[Before and after images]
·····
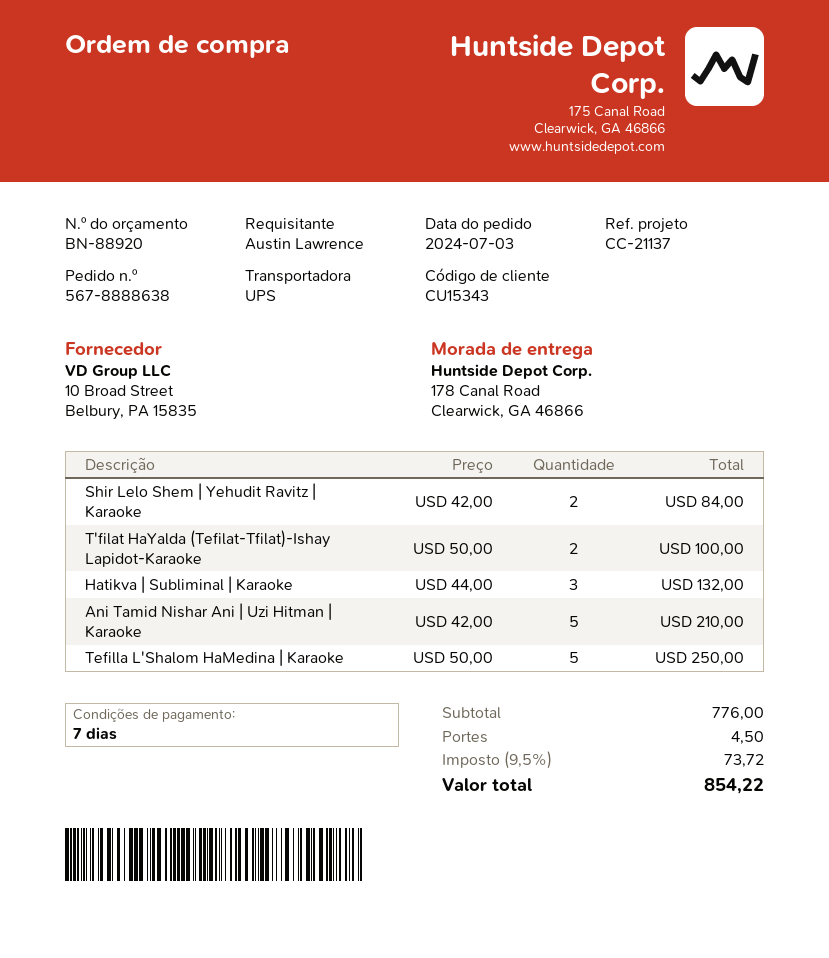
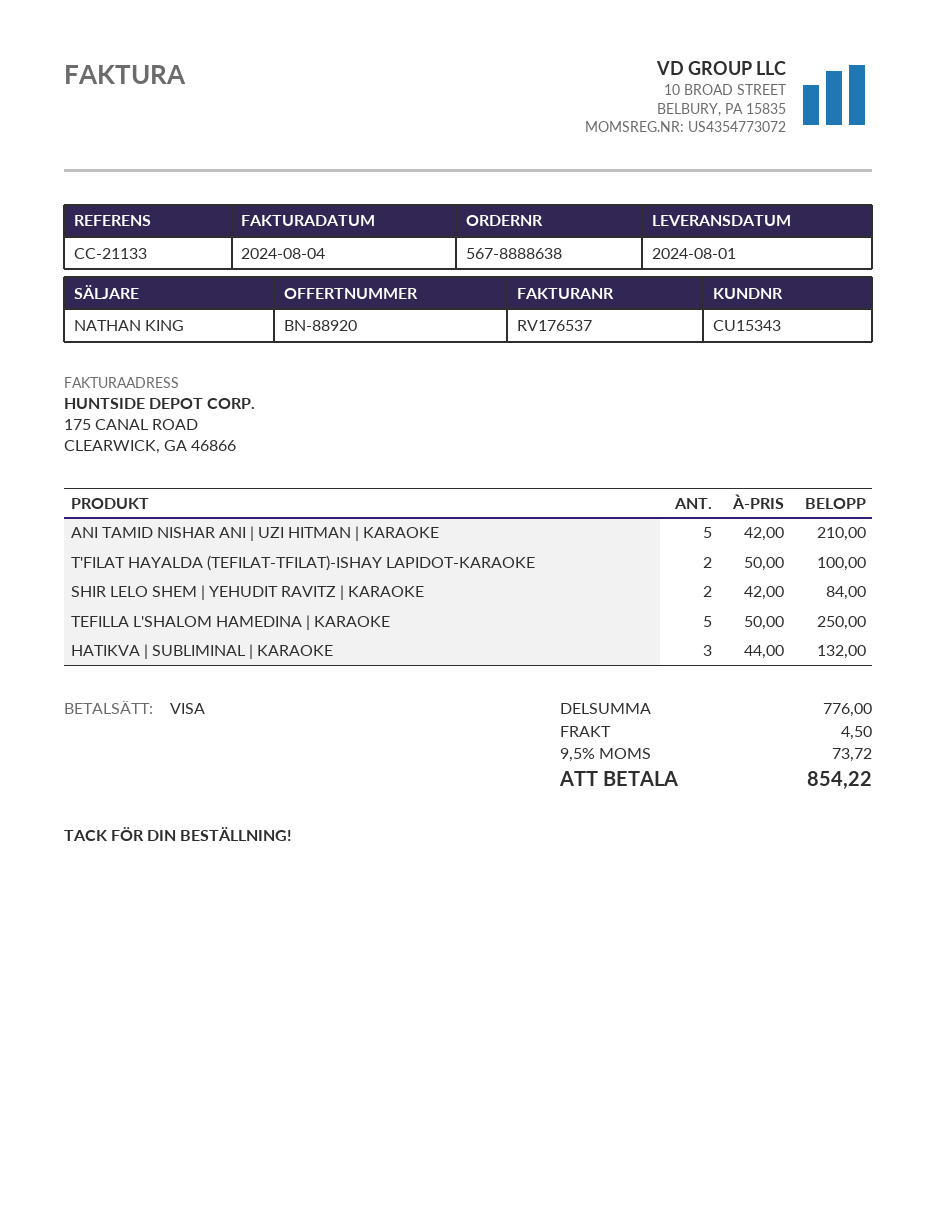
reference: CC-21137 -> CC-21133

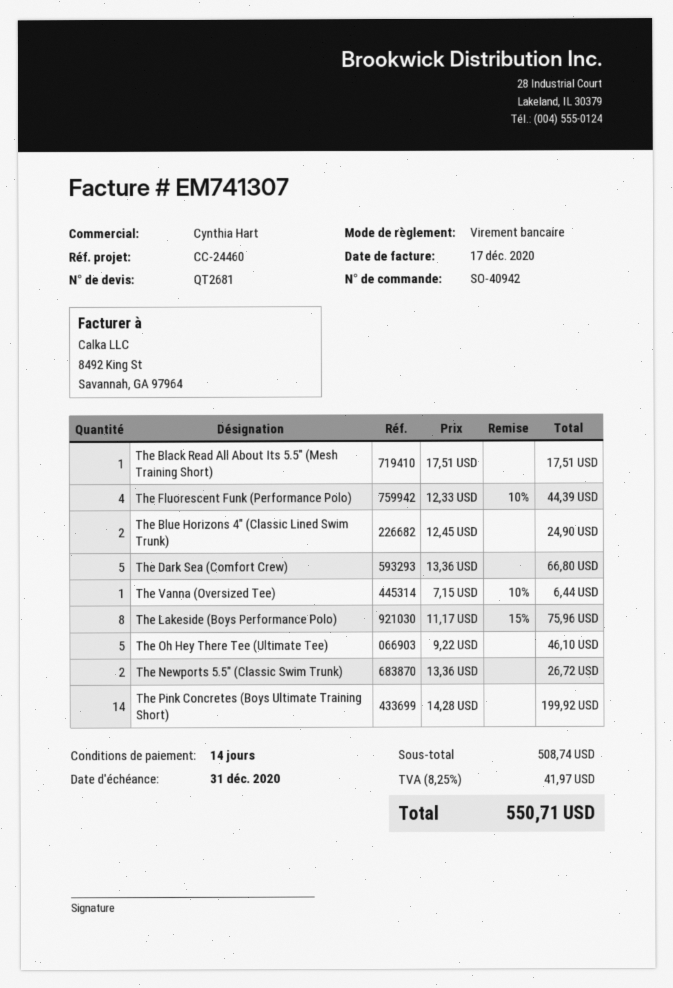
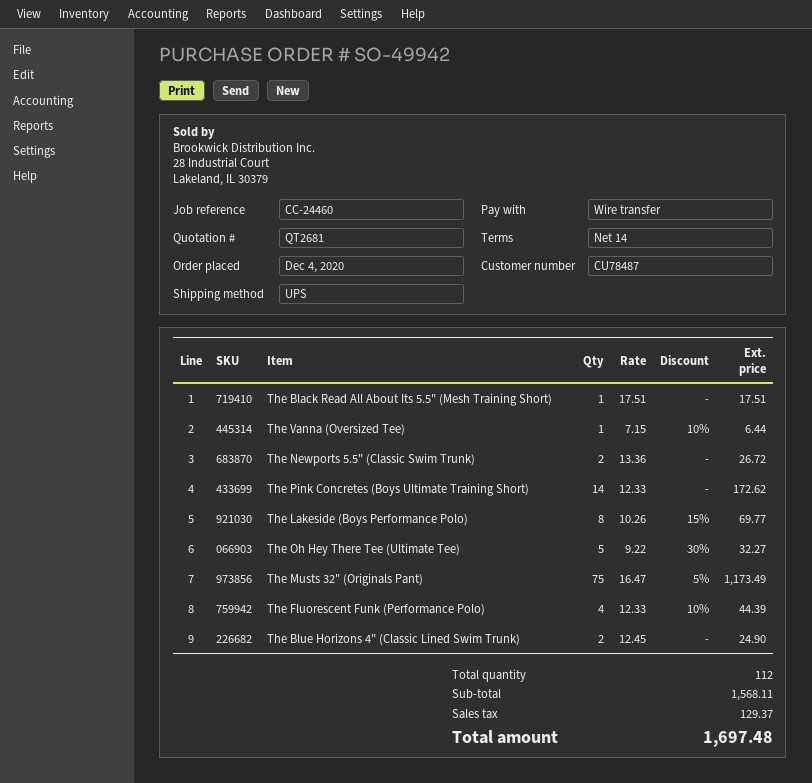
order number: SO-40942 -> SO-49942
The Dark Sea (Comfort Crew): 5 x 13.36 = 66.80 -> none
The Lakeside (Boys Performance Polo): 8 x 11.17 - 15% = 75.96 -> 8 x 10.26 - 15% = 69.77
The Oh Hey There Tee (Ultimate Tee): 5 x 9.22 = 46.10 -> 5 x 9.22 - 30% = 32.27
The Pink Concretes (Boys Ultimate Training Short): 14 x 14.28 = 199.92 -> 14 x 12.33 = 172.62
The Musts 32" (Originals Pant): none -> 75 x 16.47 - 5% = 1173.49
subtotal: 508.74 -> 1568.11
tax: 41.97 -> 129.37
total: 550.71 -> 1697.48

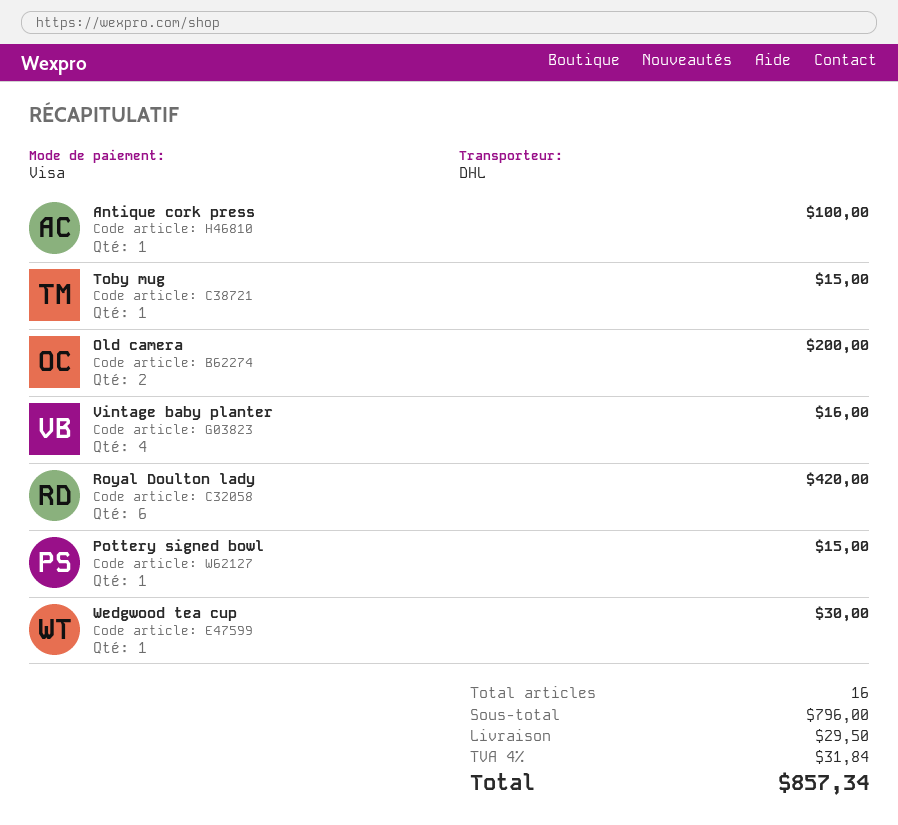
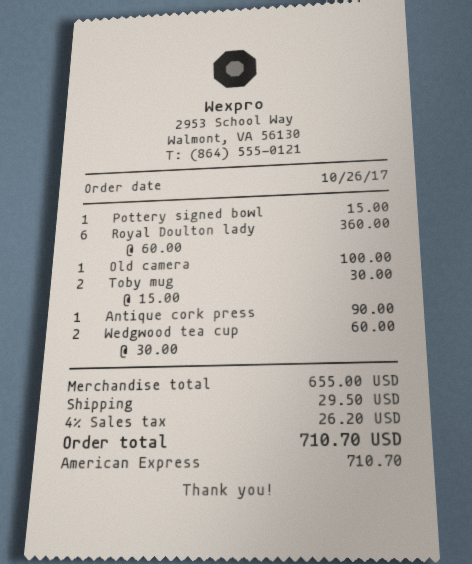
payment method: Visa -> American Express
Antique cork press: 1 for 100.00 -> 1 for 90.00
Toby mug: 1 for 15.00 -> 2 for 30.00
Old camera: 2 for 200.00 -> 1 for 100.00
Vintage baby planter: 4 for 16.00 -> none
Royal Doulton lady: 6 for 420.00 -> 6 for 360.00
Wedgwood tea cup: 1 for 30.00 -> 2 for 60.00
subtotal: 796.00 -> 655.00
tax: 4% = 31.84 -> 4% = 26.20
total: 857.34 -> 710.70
·····
**WHAT THE EXERCISE ASKS**
Please print all the data above word for word. Pictures should not appear in the copy.

**OUTPUT OF THE TASK**
reference: CC-21137 -> CC-21133

order number: SO-40942 -> SO-49942
The Dark Sea (Comfort Crew): 5 x 13.36 = 66.80 -> none
The Lakeside (Boys Performance Polo): 8 x 11.17 - 15% = 75.96 -> 8 x 10.26 - 15% = 69.77
The Oh Hey There Tee (Ultimate Tee): 5 x 9.22 = 46.10 -> 5 x 9.22 - 30% = 32.27
The Pink Concretes (Boys Ultimate Training Short): 14 x 14.28 = 199.92 -> 14 x 12.33 = 172.62
The Musts 32" (Originals Pant): none -> 75 x 16.47 - 5% = 1173.49
subtotal: 508.74 -> 1568.11
tax: 41.97 -> 129.37
total: 550.71 -> 1697.48

payment method: Visa -> American Express
Antique cork press: 1 for 100.00 -> 1 for 90.00
Toby mug: 1 for 15.00 -> 2 for 30.00
Old camera: 2 for 200.00 -> 1 for 100.00
Vintage baby planter: 4 for 16.00 -> none
Royal Doulton lady: 6 for 420.00 -> 6 for 360.00
Wedgwood tea cup: 1 for 30.00 -> 2 for 60.00
subtotal: 796.00 -> 655.00
tax: 4% = 31.84 -> 4% = 26.20
total: 857.34 -> 710.70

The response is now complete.